Every record below should be repeated exactly, with the pictures left out.

=== Data listing ===

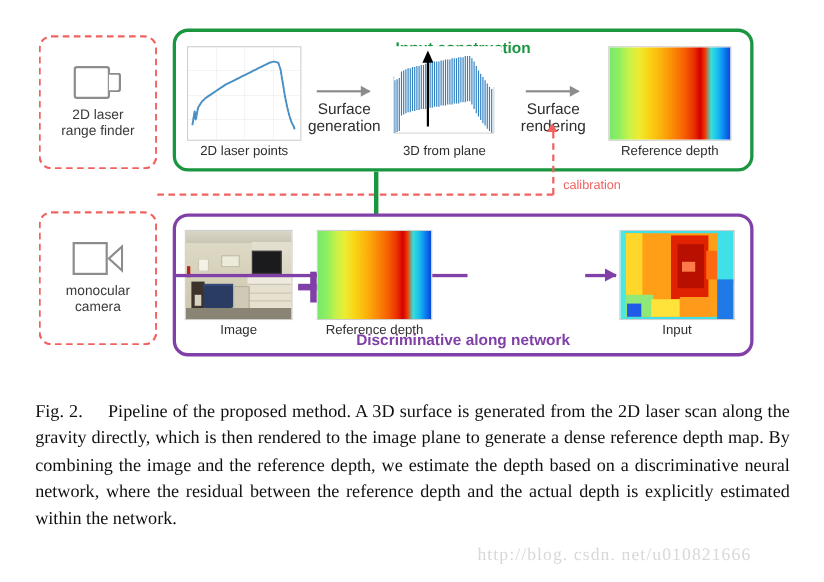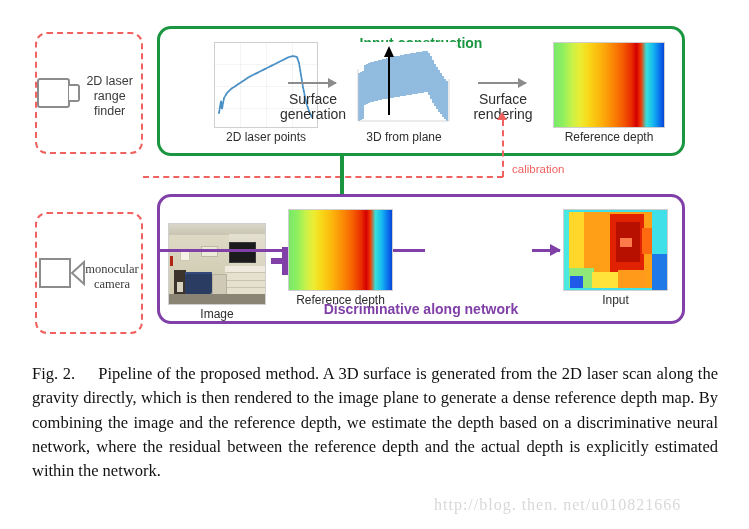--- a/index.html
+++ b/index.html
@@ -40,7 +40,7 @@
     position: absolute;
     left: 0; right: 0; top: 0; bottom: 0;
     display: flex;
-    flex-direction: row;
+    flex-direction: column;
     align-items: center;
     justify-content: center;
   }

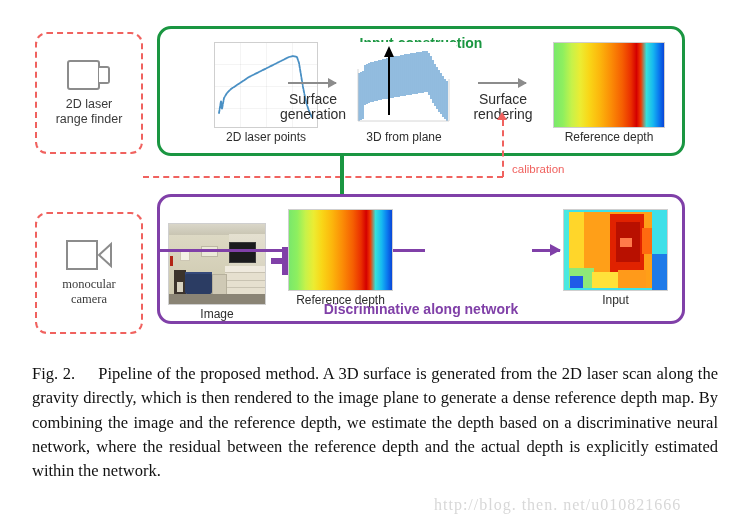--- a/index.html
+++ b/index.html
@@ -387,7 +387,7 @@
     <div class="stage-title">Input construction</div>
   </div>
 
-  <div class="panel" id="panel-laserpts" style="left:170px; top:42px;margin-left:44px;">
+  <div class="panel" id="panel-laserpts" style="left:170px; top:42px;">
     <div class="thumb">
       <div class="lp-axes"></div>
       <svg width="102" height="84" viewBox="0 0 102 84" style="position:absolute;left:0;top:0;">

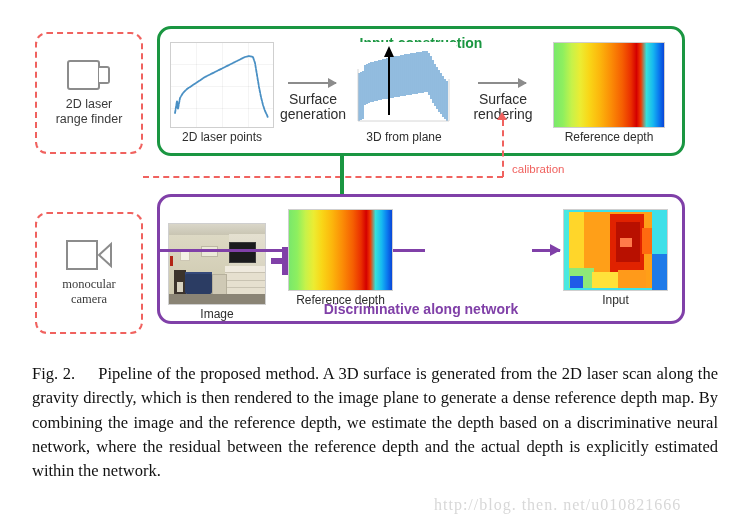--- a/index.html
+++ b/index.html
@@ -34,7 +34,7 @@
     left: 35px; top: 32px; width: 108px; height: 122px;
   }
   #sensor-box-camera {
-    left: 35px; top: 212px; width: 108px; height: 122px; font-family: Liberation Serif, serif;
+    left: 35px; top: 192px; width: 108px; height: 122px;
   }
   .sensor-inner {
     position: absolute;

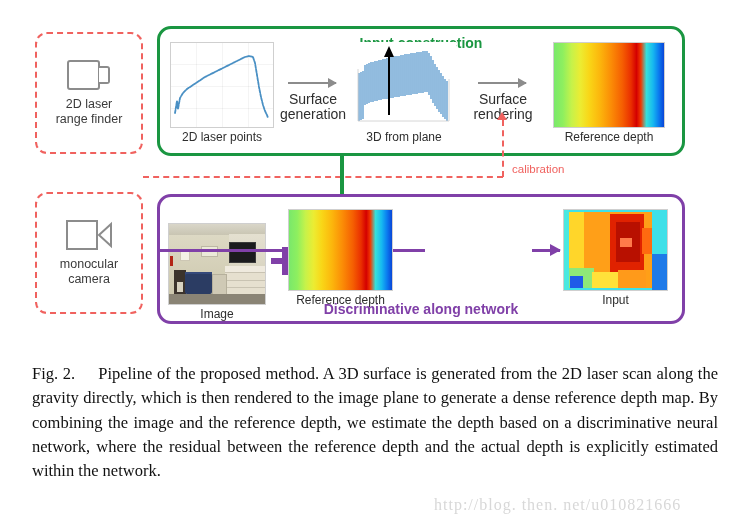--- a/index.html
+++ b/index.html
@@ -488,7 +488,7 @@
     <div class="stage-title">Discriminative along network</div>
   </div>
 
-  <div class="panel" id="panel-image" style="left:168px; top:223px;">
+  <div class="panel" id="panel-image" style="left:168px; top:209px;">
     <div class="thumb" style="width:98px;height:82px;">
       <div class="room">
         <div class="ceiling"></div>

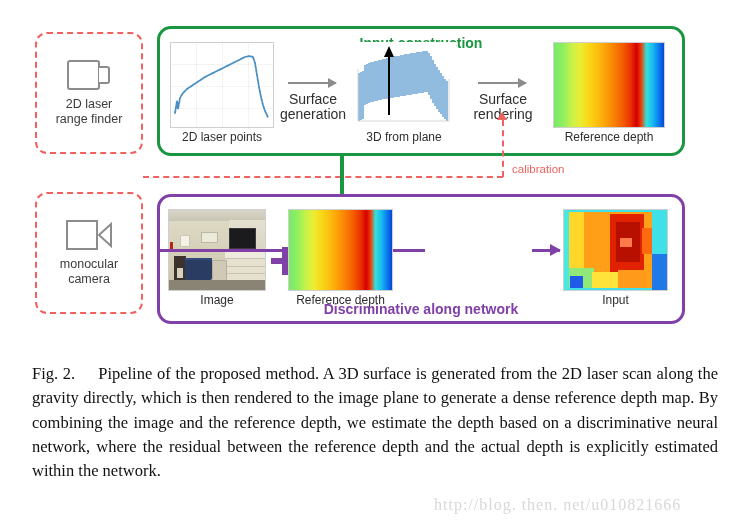--- a/index.html
+++ b/index.html
@@ -559,6 +559,6 @@
   <span class="lead">Fig. 2.</span><span>Pipeline of the proposed method. A 3D surface is generated from the 2D laser scan along the gravity directly, which is then rendered to the image plane to generate a dense reference depth map. By combining the image and the reference depth, we estimate the depth based on a discriminative neural network, where the residual between the reference depth and the actual depth is explicitly estimated within the network.</span>
 </div>
 
-<div id="watermark">http://blog. then. net/u010821666</div>
+<div id="watermark">http://blog. csdn. net/u010821666</div>
 
 </body></html>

===

Result for this exercise =>
--- a/index.html
+++ b/index.html
@@ -40,7 +40,7 @@
     position: absolute;
     left: 0; right: 0; top: 0; bottom: 0;
     display: flex;
-    flex-direction: row;
+    flex-direction: column;
     align-items: center;
     justify-content: center;
   }

--- a/index.html
+++ b/index.html
@@ -387,7 +387,7 @@
     <div class="stage-title">Input construction</div>
   </div>
 
-  <div class="panel" id="panel-laserpts" style="left:170px; top:42px;margin-left:44px;">
+  <div class="panel" id="panel-laserpts" style="left:170px; top:42px;">
     <div class="thumb">
       <div class="lp-axes"></div>
       <svg width="102" height="84" viewBox="0 0 102 84" style="position:absolute;left:0;top:0;">

--- a/index.html
+++ b/index.html
@@ -34,7 +34,7 @@
     left: 35px; top: 32px; width: 108px; height: 122px;
   }
   #sensor-box-camera {
-    left: 35px; top: 212px; width: 108px; height: 122px; font-family: Liberation Serif, serif;
+    left: 35px; top: 192px; width: 108px; height: 122px;
   }
   .sensor-inner {
     position: absolute;

--- a/index.html
+++ b/index.html
@@ -488,7 +488,7 @@
     <div class="stage-title">Discriminative along network</div>
   </div>
 
-  <div class="panel" id="panel-image" style="left:168px; top:223px;">
+  <div class="panel" id="panel-image" style="left:168px; top:209px;">
     <div class="thumb" style="width:98px;height:82px;">
       <div class="room">
         <div class="ceiling"></div>

--- a/index.html
+++ b/index.html
@@ -559,6 +559,6 @@
   <span class="lead">Fig. 2.</span><span>Pipeline of the proposed method. A 3D surface is generated from the 2D laser scan along the gravity directly, which is then rendered to the image plane to generate a dense reference depth map. By combining the image and the reference depth, we estimate the depth based on a discriminative neural network, where the residual between the reference depth and the actual depth is explicitly estimated within the network.</span>
 </div>
 
-<div id="watermark">http://blog. then. net/u010821666</div>
+<div id="watermark">http://blog. csdn. net/u010821666</div>
 
 </body></html>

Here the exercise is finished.